Jagoda przez trzy lata była sołtyską w Letnicy (gmina Świdnica), opowiadała o swoich doświadczeniach. - Szerzymy dobre praktyki. Sołtysi są często zdani sami na siebie, jednostki samorządu terytorialnego nie organizują szkoleń. Wiedzę nabyłam w praktyce, teraz pomagam innym. Społeczność sołecką tworzą wspaniali ludzie, brakuje im narzędzi do sprawowania funkcji - dodała prezeska.
- Cieszę się z naszej współpracy, możecie liczyć na moją pomoc - zapewnił rezydent Marcin Pabierowski. - Zielona Góra 10 lat po połączeniu z gminą jest jednym dużym miastem. Doceniam państwa rzetelną pracę na rzecz lokalnej społeczności i liczę na owocną współpracę z niedawno powołaną Radą Sołtysów. Jesteście dla mnie łącznikiem z mieszkańcami.
Część szkoleniową poprowadziła Grażyna Jałgos-Dębska, ekspertka od spraw sołeckich. Wśród tematów znalazły się m.in. zadania, kompetencje i obowiązki sołtysa i rady sołeckiej oraz statut sołecki. - Nowa kadencja sołtysów to najlepszy czas, żeby podnieść ich kompetencje merytoryczne dotyczące funkcjonowania w samorządzie lokalnym - tłumaczyła ekspertka. - Wielu to debiutanci, coraz częściej kobiety i osoby wcześniej niezaangażowane w życie wsi. Weszli do gry, bo chcą zmienić najbliższe otoczenie i zbudować społeczeństwo obywatelskie.
Mieczysław Momot, sołtys Przylepu, pochwalił szkolenie. - Wiedzy nigdy za wiele, sołtys sprawuje funkcję publiczną i powinien być przygotowany do swojej roli. Tym bardziej, że mieszkańcy są coraz bardziej wymagający - powiedział Momot.
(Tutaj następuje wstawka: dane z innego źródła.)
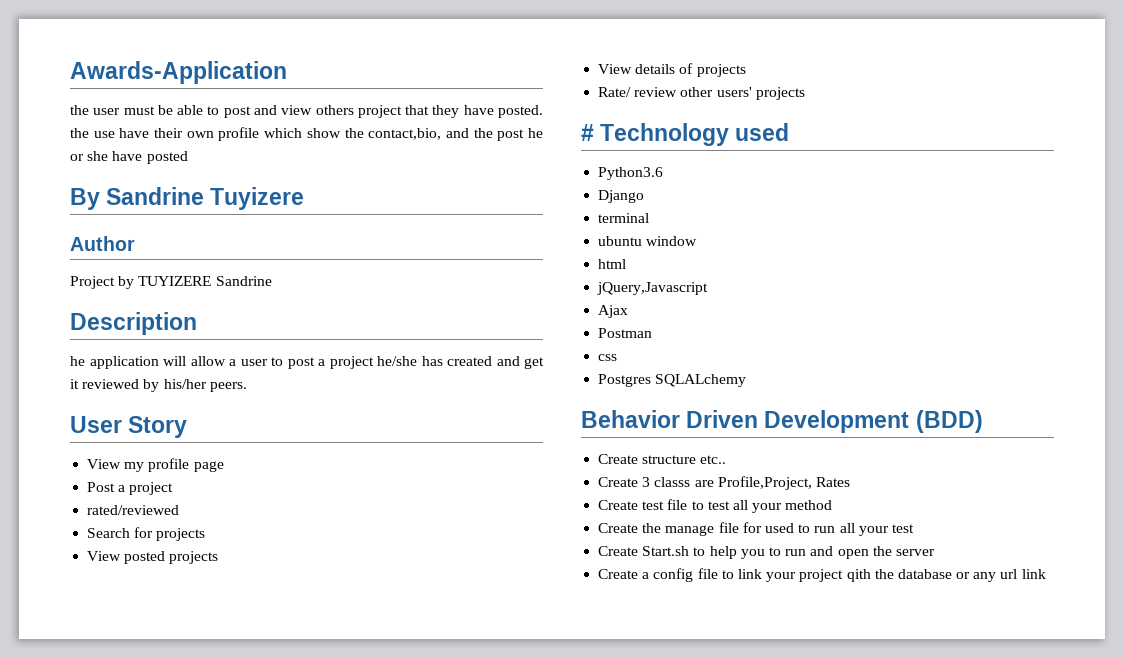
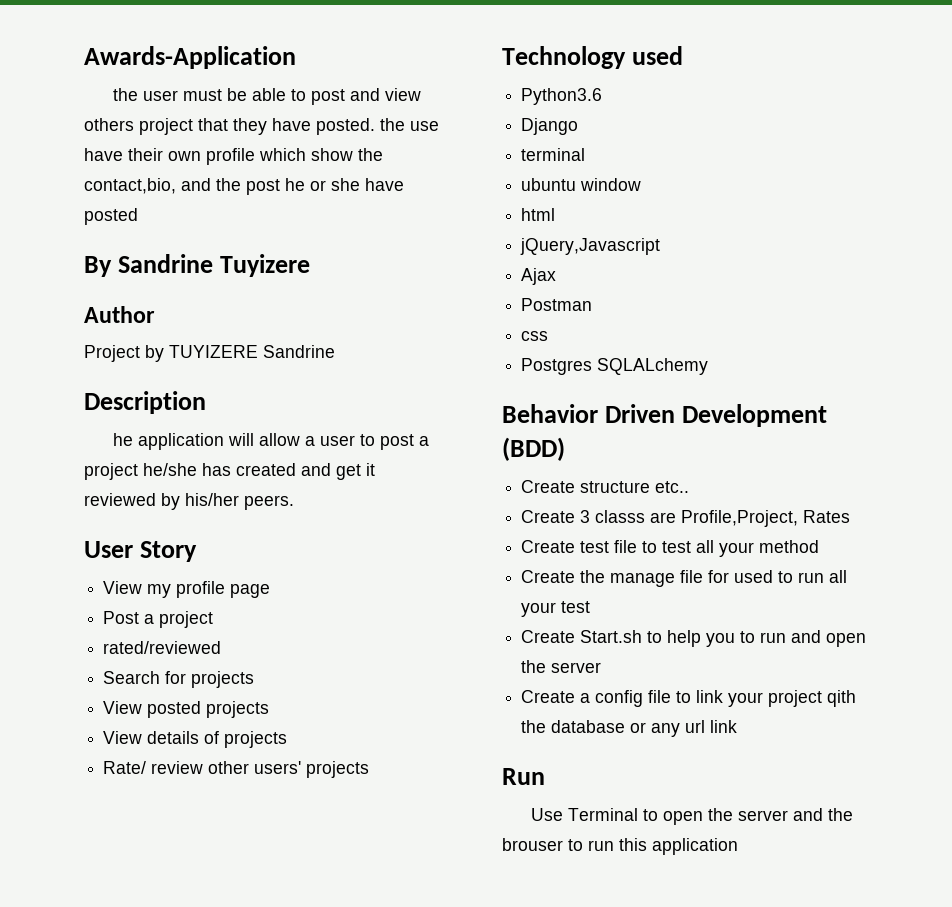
- # Technology used
+ Technology used
+ Run
+ Use Terminal to open the server and the brouser to run this application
- Szkolenie było wartościowe i praktyczne - dodała Aneta Walczak, sołtyska Kiełpina. - Prowadząca wykazała się głęboką wiedzą i umiejętnie przekazała strategie, które można zastosować w codziennej pracy sołtysa. Wykłady, ćwiczenia praktyczne i dyskusje pozwoliły lepiej zrozumieć temat i podzielić się własnymi doświadczeniami. Atmosfera była przyjazna, sprzyjała otwartej wymianie myśli.
Posłankę Katarzynę Osos, która też była w Zatoniu, ucieszyła wysoka frekwencja (blisko sto osób). - Jesteście fantastycznymi liderami w swoich miejscowościach, świetnie sobie radzicie. Potrzebujecie wsparcia i współpracy - oceniła Osos.
Małgorzata Jagoda i Katarzyna Czetowicz opowiedziały też o akcji Fundacji Batorego „Masz Głos”. Inicjatywa wspiera organizacje społeczne i grupy nieformalne działające dla lokalnych środowisk. Dotarła do 1275 miast i wsi w całej Polsce.